EXERCISE: Images do not belong in the copy. Set down all the entries exactly.

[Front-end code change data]
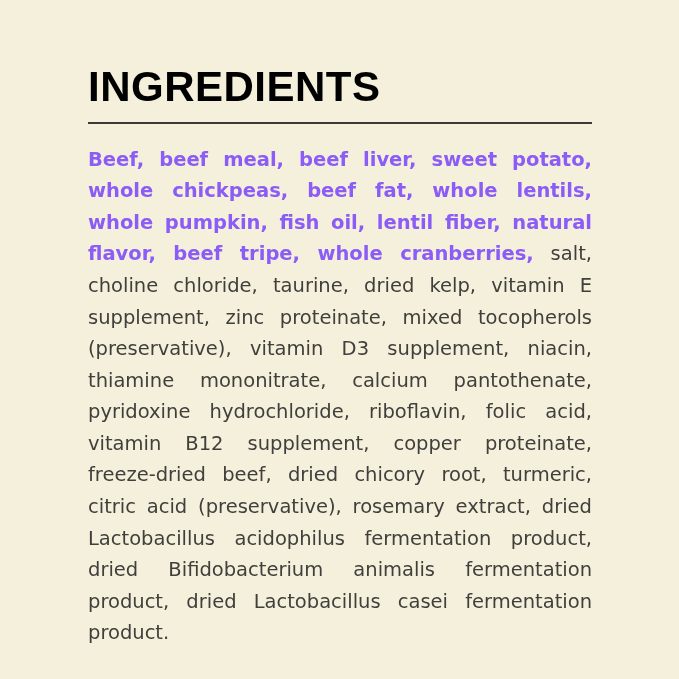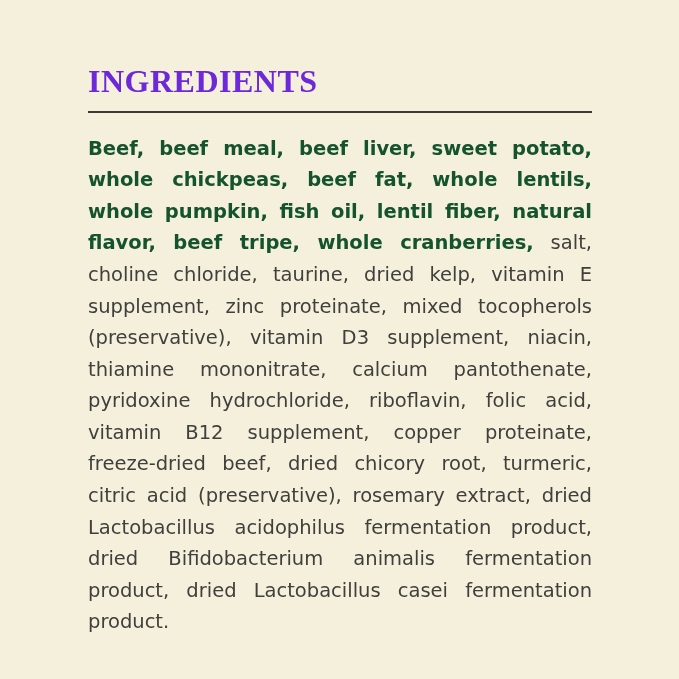"INGREDIENTS" .heading { color: #6d28d9 -> #000000; font-family: Liberation Serif, serif -> Liberation Sans, sans-serif; font-size: 32px -> 42px }
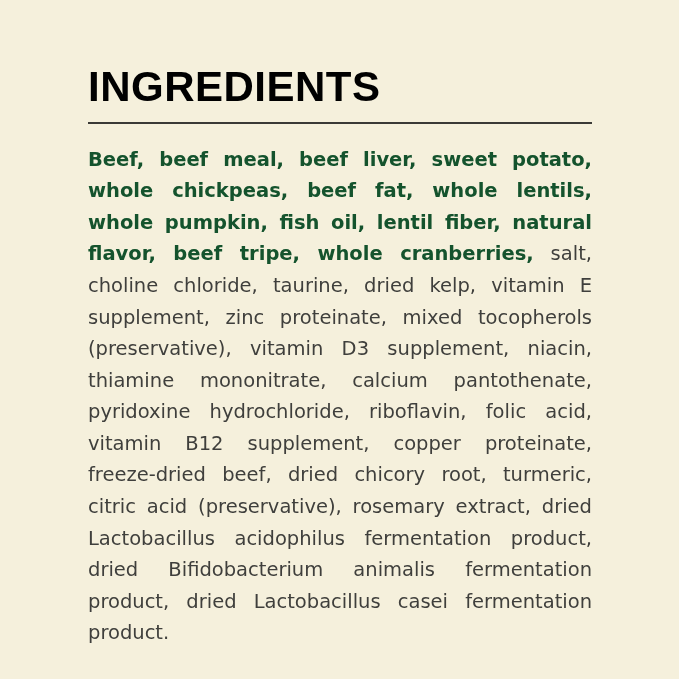"Beef, beef meal, beef liver," .ingredients .primary { color: #14532d -> #8b5cf6 }
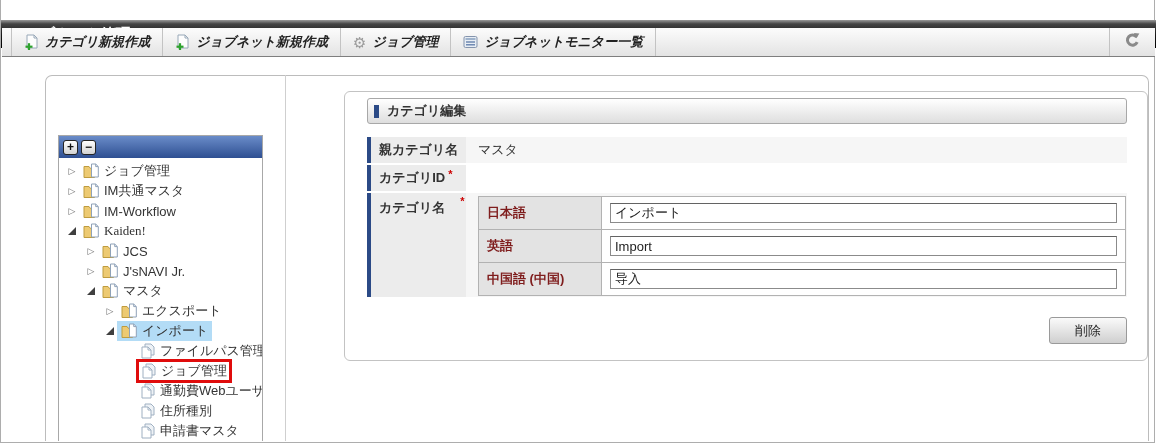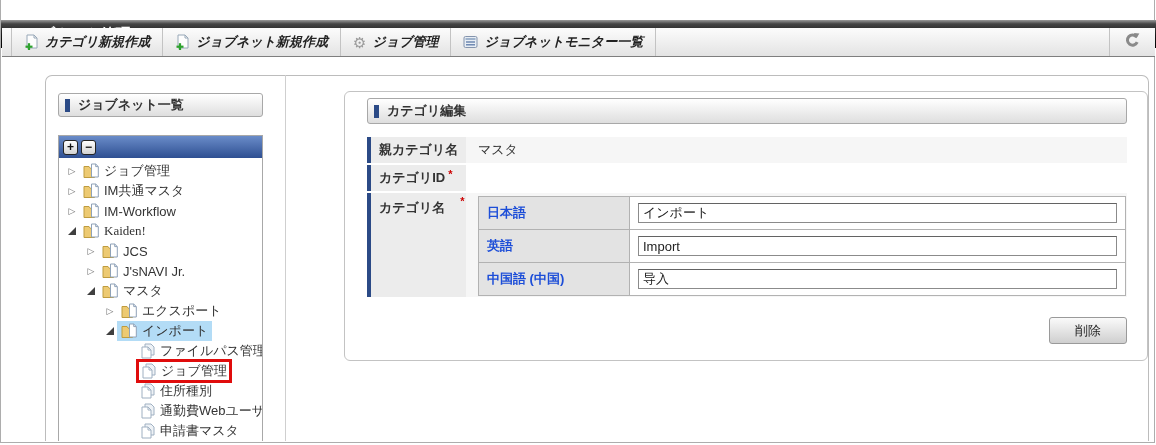"ジョブネット一覧" div.section-header { html: <div> <span></span> <span>ジョブネット一覧</span> </div> -> none }
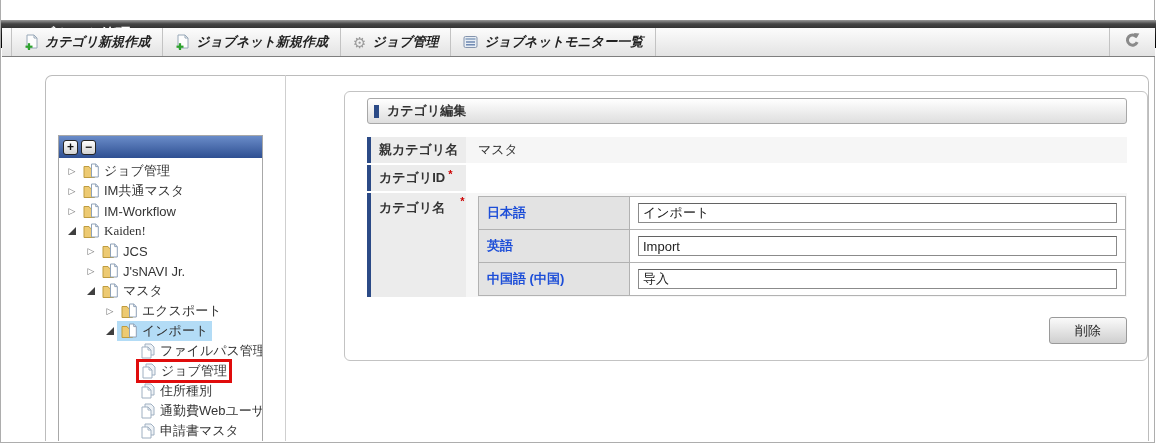"日本語" .name-table .nt-label { color: #1d4ed8 -> #7f1d1d; width: 151px -> 123px }
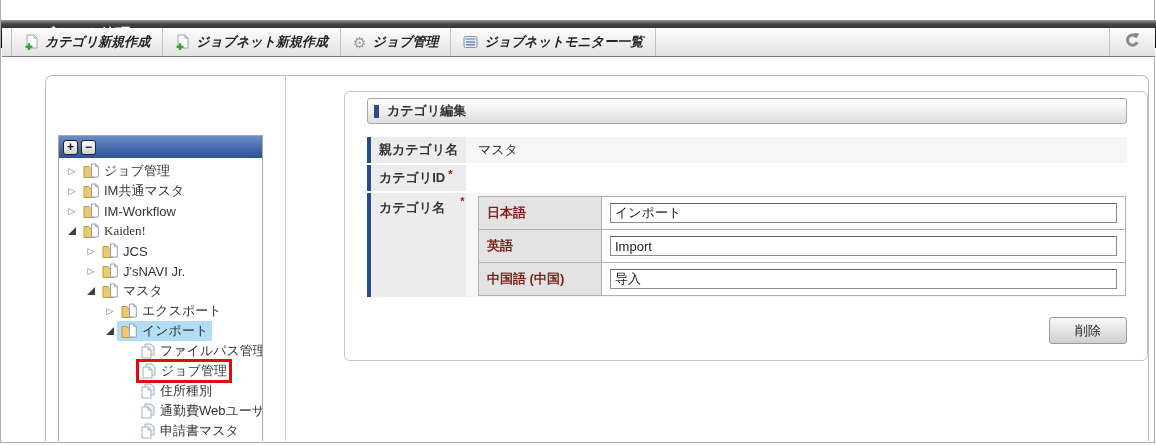"住所種別" div.tree-row { order: before "通勤費Webユーザ" -> after "通勤費Webユーザ" }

REPLY TO THE TASK:
"INGREDIENTS" .heading { color: #6d28d9 -> #000000; font-family: Liberation Serif, serif -> Liberation Sans, sans-serif; font-size: 32px -> 42px }
"Beef, beef meal, beef liver," .ingredients .primary { color: #14532d -> #8b5cf6 }
"ジョブネット一覧" div.section-header { html: <div> <span></span> <span>ジョブネット一覧</span> </div> -> none }
"日本語" .name-table .nt-label { color: #1d4ed8 -> #7f1d1d; width: 151px -> 123px }
"住所種別" div.tree-row { order: before "通勤費Webユーザ" -> after "通勤費Webユーザ" }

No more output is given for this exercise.